Records contained in a dataset:
┌──
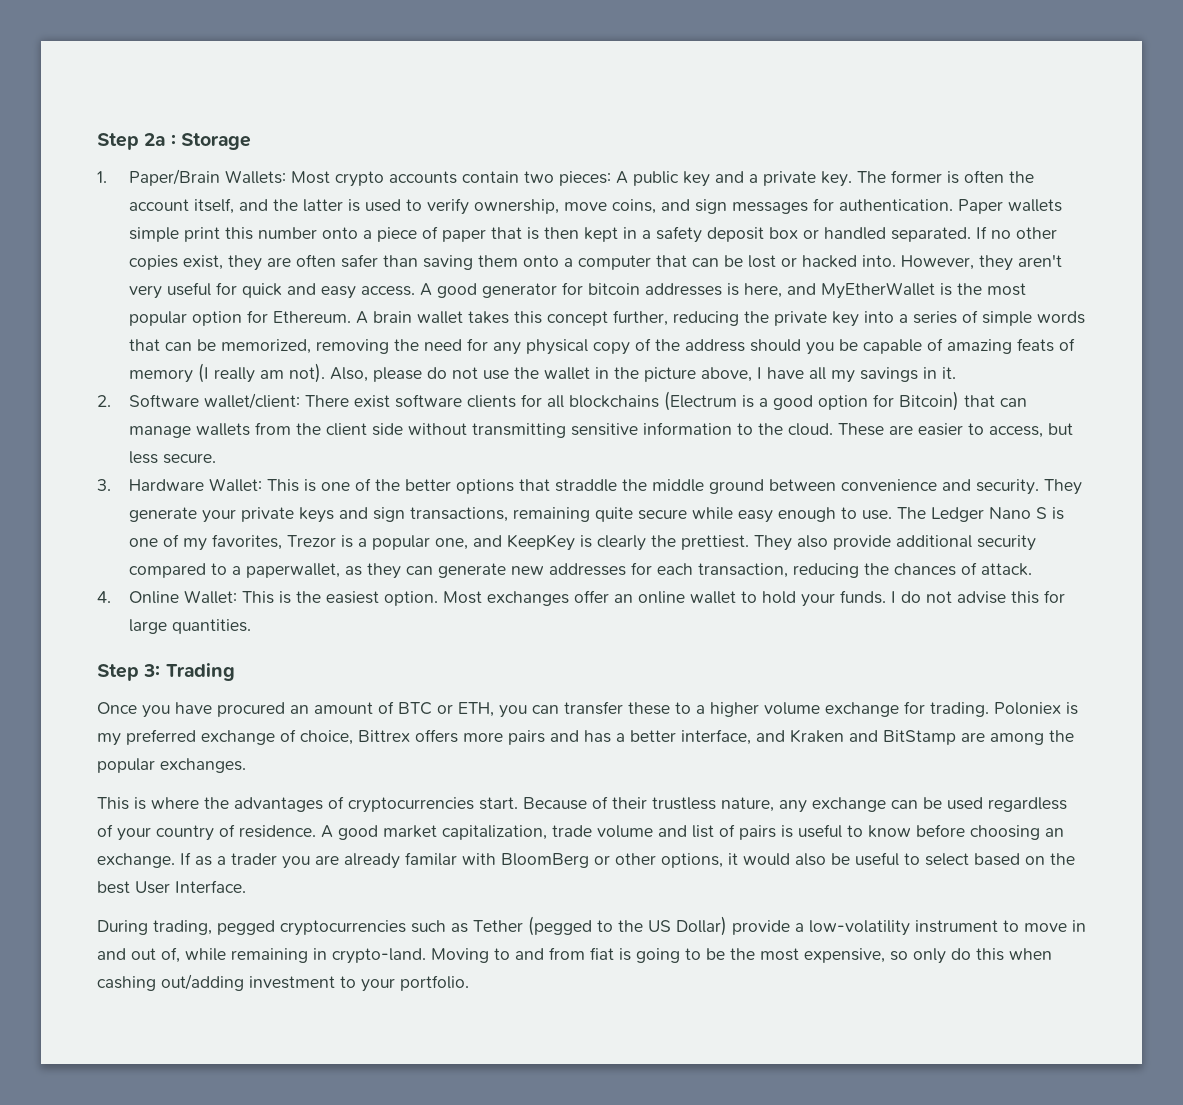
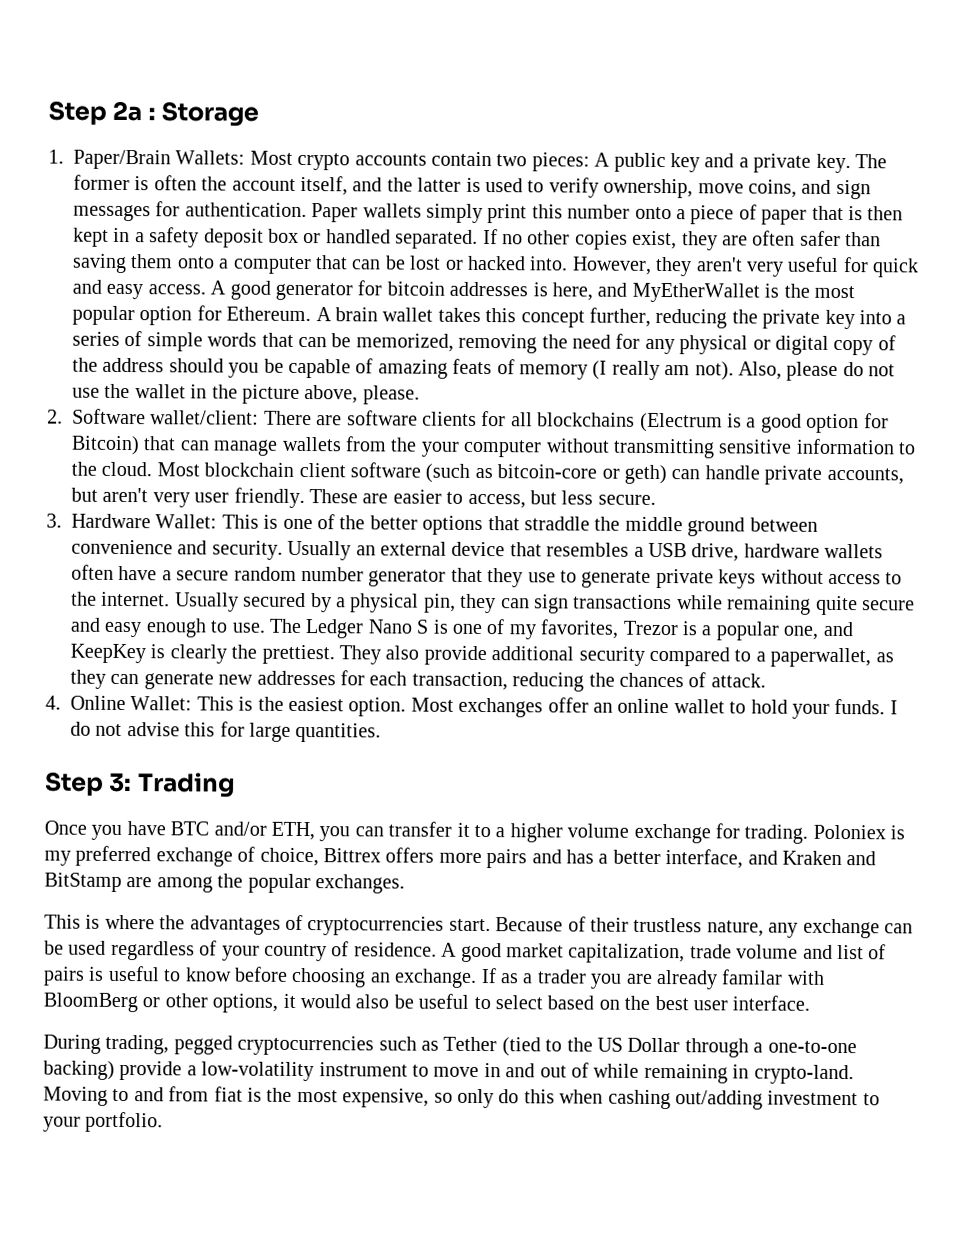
[128,227,179,242] simple -> [425,203,483,223] simply
(588, 347) none -> [752,335,829,355] or digital
[756,367,956,383] I have all my savings in it. -> [362,385,420,405] please.
[353,395,390,408] exist -> [316,415,343,426] are
[325,423,403,436] client side -> [420,439,543,458] your computer
(833, 429) none -> [156,462,904,485] [71,487,305,509] Most blockchain client software (such as bitcoin-core or geth) can handle private accounts, but aren't very user friendly.
[1043,479,1082,495] [128,507,508,523] They generate your private keys and sign transactions, -> [287,540,884,562] [71,564,903,589] [71,591,723,614] Usually an external device that resembles a USB drive, hardware wallets often have a secure random number generator that they use to generate private keys without access to the internet. Usually secured by a physical pin, they can sign transactions while
[691,507,733,520] while -> [70,617,101,632] and
[217,701,453,717] procured an amount of BTC or -> [170,821,267,836] BTC and/or
[628,702,670,715] these -> [456,822,470,837] it
[135,880,246,894] User Interface. -> [692,995,811,1011] user interface.
[528,916,592,936] (pegged -> [501,1037,541,1057] (tied
[676,916,727,936] Dollar) -> [627,1037,857,1058] [43,1060,115,1080] Dollar through a one-to-one backing)
[161,947,180,963] of, -> [570,1062,589,1078] of
[636,948,725,963] going to be -> (262, 1094) none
└──
> **WORK TO BE COMPLETED**: Among the records above, find each line holding the string "private" and pull it out.

> **RESPONSE FOR THIS EXERCISE**:
(833, 429) none -> [156,462,904,485] [71,487,305,509] Most blockchain client software (such as bitcoin-core or geth) can handle private accounts, but aren't very user friendly.
[1043,479,1082,495] [128,507,508,523] They generate your private keys and sign transactions, -> [287,540,884,562] [71,564,903,589] [71,591,723,614] Usually an external device that resembles a USB drive, hardware wallets often have a secure random number generator that they use to generate private keys without access to the internet. Usually secured by a physical pin, they can sign transactions while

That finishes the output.